Надька проснулась как всегда рано, где-то за полчаса до подъема. Открыла глаза – шар покручивался на ленточке, поводил синими боками. Повернула голову – Женькина койка пуста и уже заправлена – «Господи, что? Куда ее дели?» – сердце комком в горло. На плечо легла чья-то ладонь. Обернулась резко.

На тумбочке аккуратно сложена форма, сверху стопочкой бельишко, так и оставленное вчера в сушилке. Рядом стоит Женька, халатик отглажен, и вся она какая-то благостная, светится улыбкой. Лучи утреннего солнца пробиваются сквозь серые стекла, и вокруг остриженной головы плавает расплывчатый нимб. В Женькиной руке исходит паром кружка:

Кофейку, подруга?

 

Он проснулся, не открывая глаз, вспомнил, что он не дома. Провел рукой по постели – пусто. Значит, она уже встала. Но его не разбудила, значит, на работу не спешит. А ведь вчера говорила, что вкалывает аж в трех местах – английский в школе плюс курсы для взрослых, плюс через Zoom десяток учеников – чтобы выплачивать пятнадцатилетнюю ипотеку, и впереди еще бо̀льшая половина срока.

Мне кажется, я жрица ненасытной богини, – говорила она, – я кидаю и кидаю ей в жадную пасть деньги, свое время, свою жизнь.
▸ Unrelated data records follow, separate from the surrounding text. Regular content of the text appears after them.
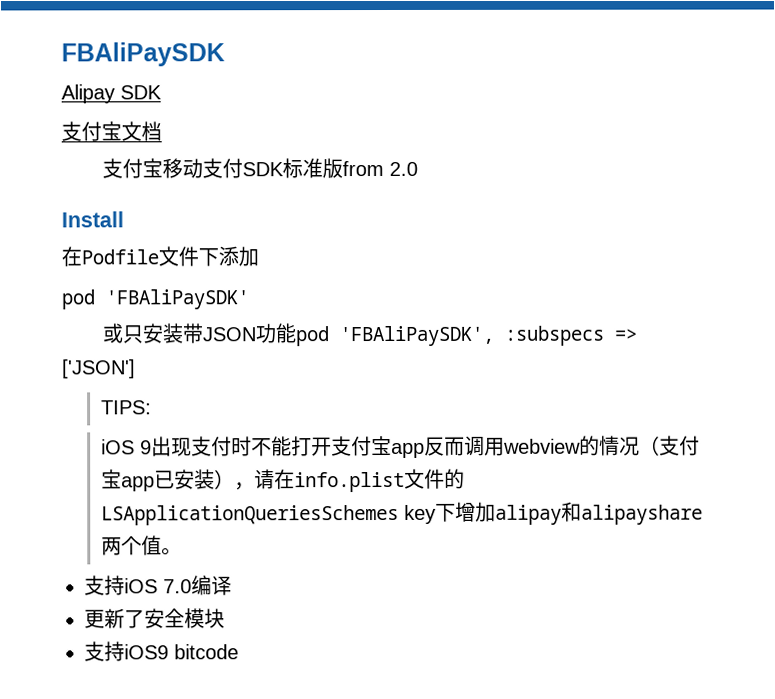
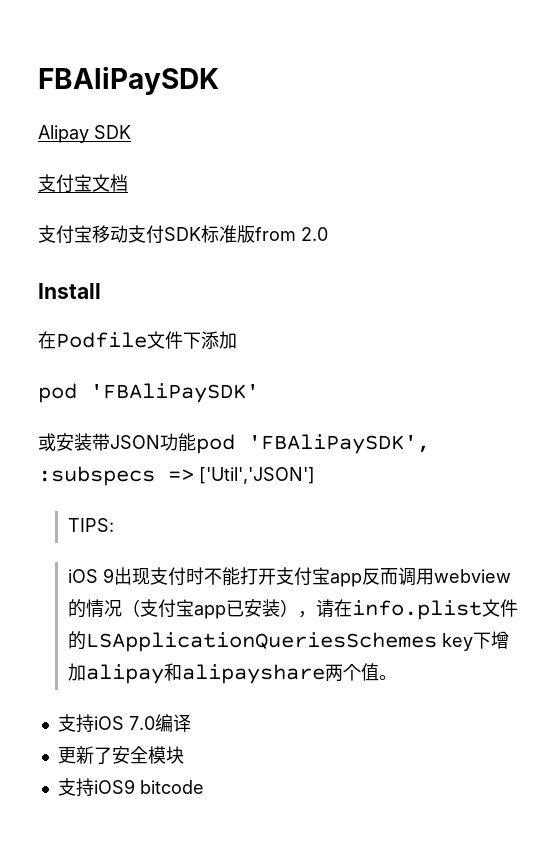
- 或只安装带JSON功能pod 'FBAliPaySDK', :subspecs => ['JSON']
+ 或安装带JSON功能pod 'FBAliPaySDK', :subspecs => ['Util','JSON']

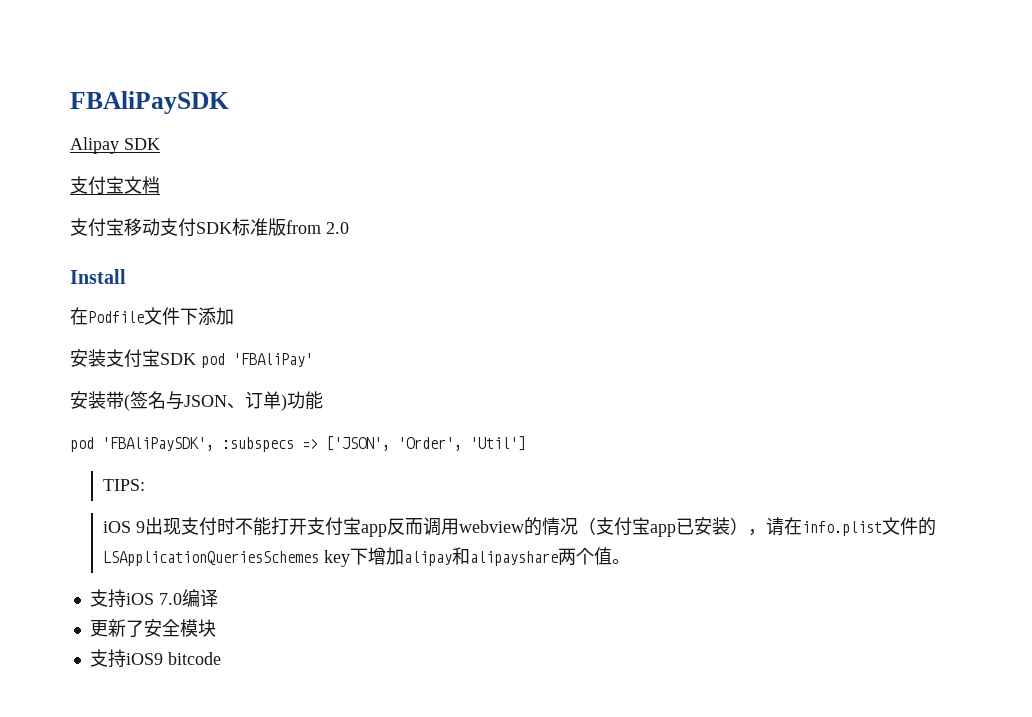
- pod 'FBAliPaySDK'
- 或安装带JSON功能pod 'FBAliPaySDK', :subspecs => ['Util','JSON']
+ 安装支付宝SDK pod 'FBAliPay'
+ 安装带(签名与JSON、订单)功能
+ pod 'FBAliPaySDK', :subspecs => ['JSON', 'Order', 'Util']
Все это сгорает в топке. Остается только пепел. Ни желаний, ни сил на их воплощение. Пустота. Зато своя квартира – личный прижизненный склеп.

Его потрясли за плечо. Надин голос:

Я вижу, ты уже не спишь. Будешь кофе?

Он кивнул и наконец разлепил веки. Окно впустило внутрь белое зимнее небо. Неяркий ровный свет заливал пространство студии. Только над кухонным станком горела желтая лампа. Она освещала девушку сзади, создавая вокруг нее тонкий золотистый ореол.

Тебе черный?

Эдвард кивает.

С сахаром?

Он мотнул головой:

А мед у тебя есть?

Она прищурилась заговорщицки, будто у них была общая тайна:

Крепкий черный и крохотная ложечка меда. Верно? Я тоже так люблю.

Пришлось выбраться в город. Потенциальный клиент попросил личной встречи и зазвал к себе в офис на задворках засыпаемого снегом центра. Возвращался Эдвард поздними сумерками. Долго шел пустыми кварталами, где в этот час лишь редкие выгуливатели собак попадались навстречу. По одну сторону тянулся канал, по другую – возвышалась шершавая желтая стена, над которой тускло светились окна психушки. Потом вместо скорбной стены потекла световая река – машины неспешно ползли сквозь снегопад. А за каналом, за свежим льдом, местами белым, местами желтым, словно описанным огромной лошадью, поднялись корпуса и трубы судостроительного завода. Что-то звенело там на одной тоскливой ноте, ввинчивающейся в уши сквозь ветер. И этот странный звук вдруг показался ему голосом бесконечности. Бесконечного ожидания. Для придуманных им, но уже ставших живыми, девчонок Пырьевой и Ледневой – ожидания воли, для обитателей желтого дома – просветления в свернутом в трубочку разуме, для Нади – конца ипотечной кабалы, для него самого – завершения холодного пути сквозь снег и ветродуй, спуска в надышанное тепло вестибюля метро. Голосом той самой бесконечности, что виделась ему в синем шаре, по которому плыла-спешила на всех парусах шхуна. Спешила к обетованному белому домику над высокой скалой, одновременно уплывая от него все дальше и дальше.

Подходя к дому, встав перед последним переходом, Эдвард высматривал, горит ли свет на семнадцатом этаже. Ждет ли его кто-то в маленькой студии, где на изогнутой шее торшера висят рядышком розовый шар мечты и синий шар надежды?